Of the study subjects, 204 were randomized to more invasive diagnosis and 209 to traditional diagnosis. In the invasive group, 90 cases of VAP were confirmed after samples underwent quantitative culture. In the traditional group, endotracheal aspirate cultures were positive in 179 patients.

At day 14, mortality was lower in the invasive group than in the traditional group (16.2% vs 25.8%). In addition, organ failure developed less often in the invasive group during the study's first week; the mean Sepsis-related Organ Failure Assessment (SOFA) scores were lower in this group than in the traditional group on day 3 (6.1 vs 7.0) and day 7 (4.9 vs 5.8 ). All these differences were significant.

At the end of the study, mortality was still lower in the invasive group (30.9% vs 38.8%), but the difference was no longer significant. And the mean SOFA scores in the two groups were identical (3.1). But the invasive group still had a markedly lower mean number of days of antibiotic treatment (12.8 vs 14.9) and number of antibiotics received per day (1.0 vs 1.3). This group also had a lower rate of Candida colonization or infection (11.3% vs 22.6%). Shorter and more appropriate antibiotic therapy resulting from greater diagnostic accuracy may have been responsible for the invasive group's better outcomes.

PROJECTING TRENDS

"This was a provocative, well-done study," Michael Matthay, MD, recently told PULMONARY REVIEWS. "However, it probably won't change practice for most clinicians in the United States in terms of convincing them to go right to bronchoscopy or bronchoalveolar lavage to diagnose VAP."
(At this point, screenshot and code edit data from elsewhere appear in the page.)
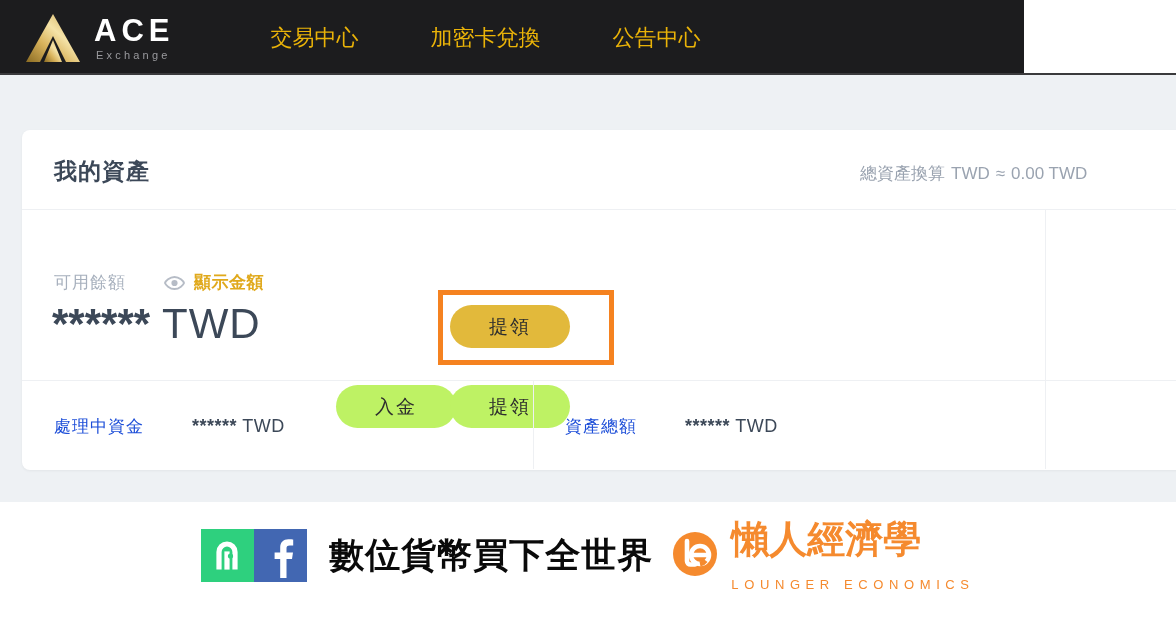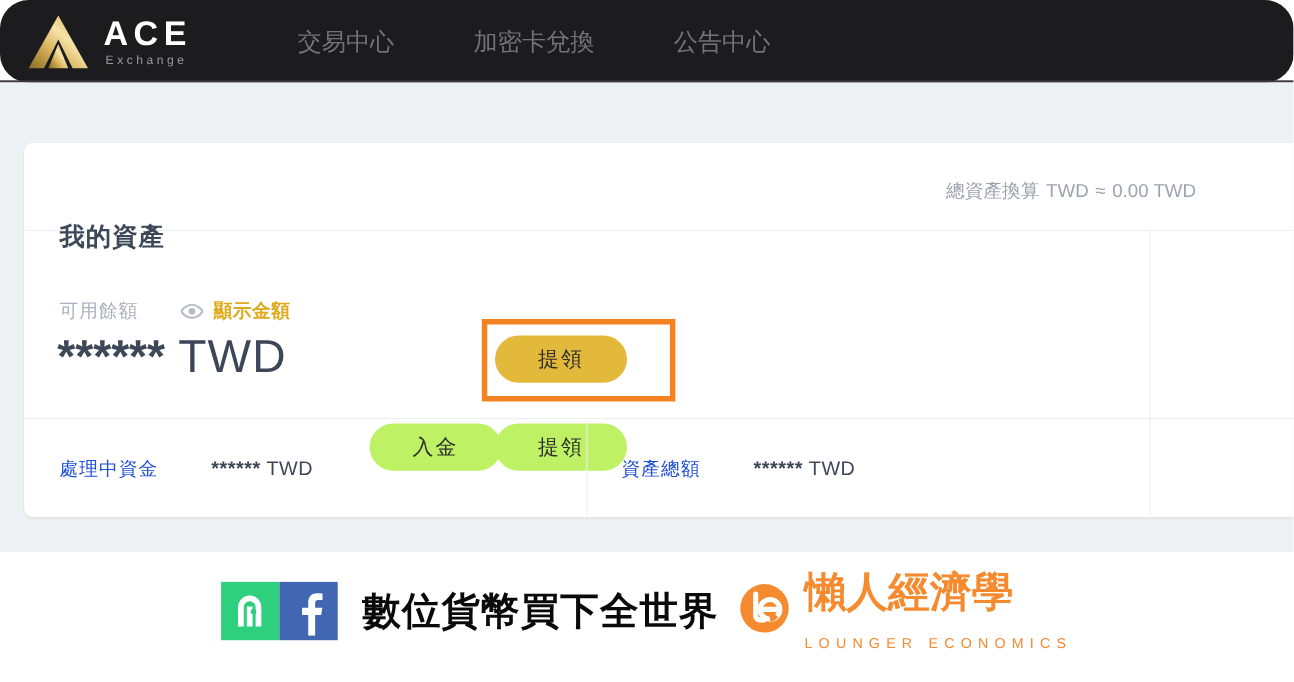"ACE" .navbar { border-radius: 26px -> none; width: 1176px -> 1024px }
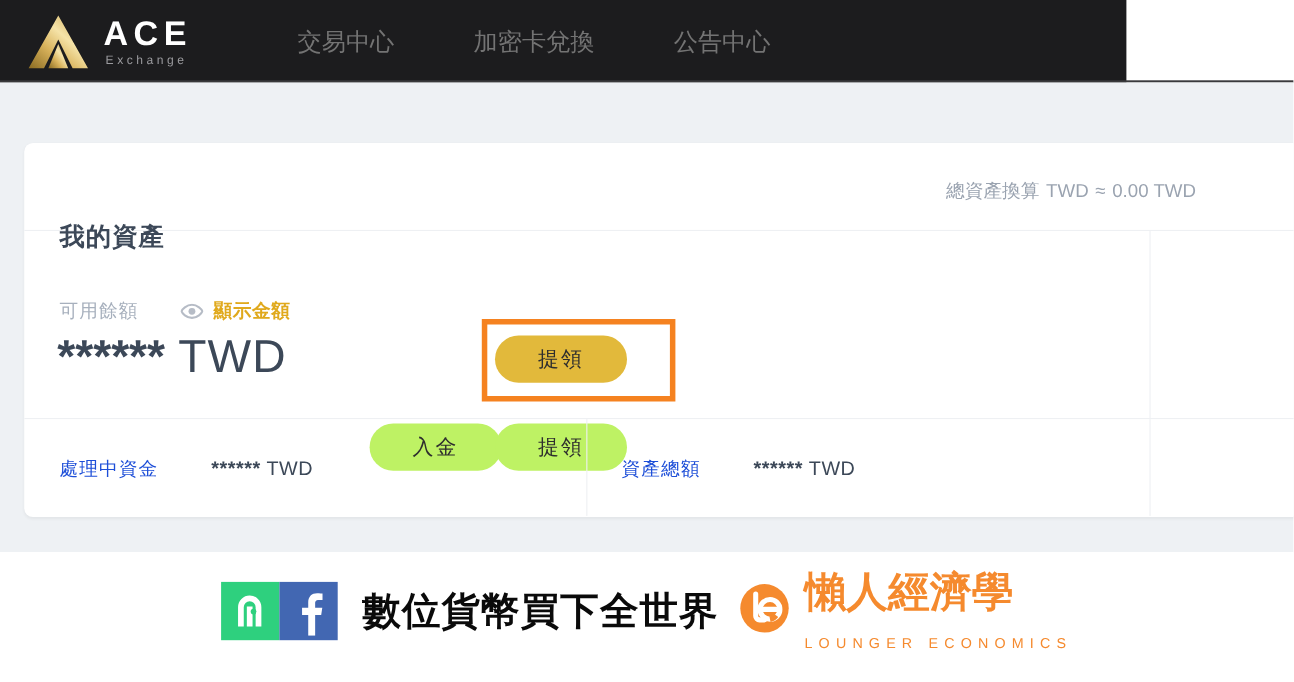"交易中心" .nav-link { color: #737373 -> #eab308 }
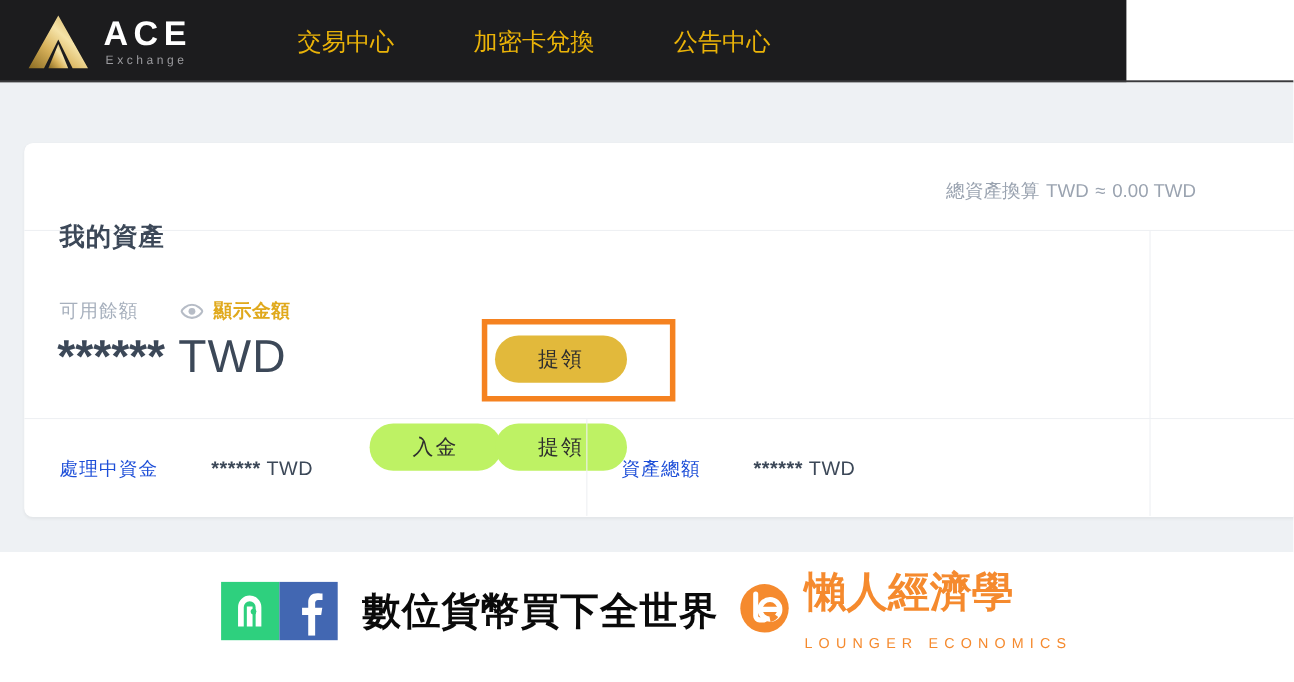"我的資產" .card-title { margin-top: 44px -> none }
The more invasive approach, he explained, did not significantly lower mortality at 28 days, an end point most clinicians consider more important than 14 days. "However, there was a trend toward reduced mortality at 28 days for the more invasive approach," acknowledged Dr. Matthay, associate director of the intensive care unit at the University of California at San Francisco Medical Center.

This trend did reach significance in a multivariate proportional hazards regression analysis. However, this analysis is somewhat unconventional, said Dr. Matthay. The real take-home message of this study, he suggested, is that clinicians should look harder for urinary tract, venous catheter, and other nonpulmonary infections even when initial cultures for VAP are positive. Indeed, Fagon et al documented 22 nonpulmonary infections in the invasive group between study days 1 and 3.

--Timothy Begany

Reference
1. Fagon J-Y, Chastre J, Wolff M, et al. Invasive and noninvasive strategies for management of suspected ventilator-associated pneumonia. Ann Intern Med. 2000;132:621-630.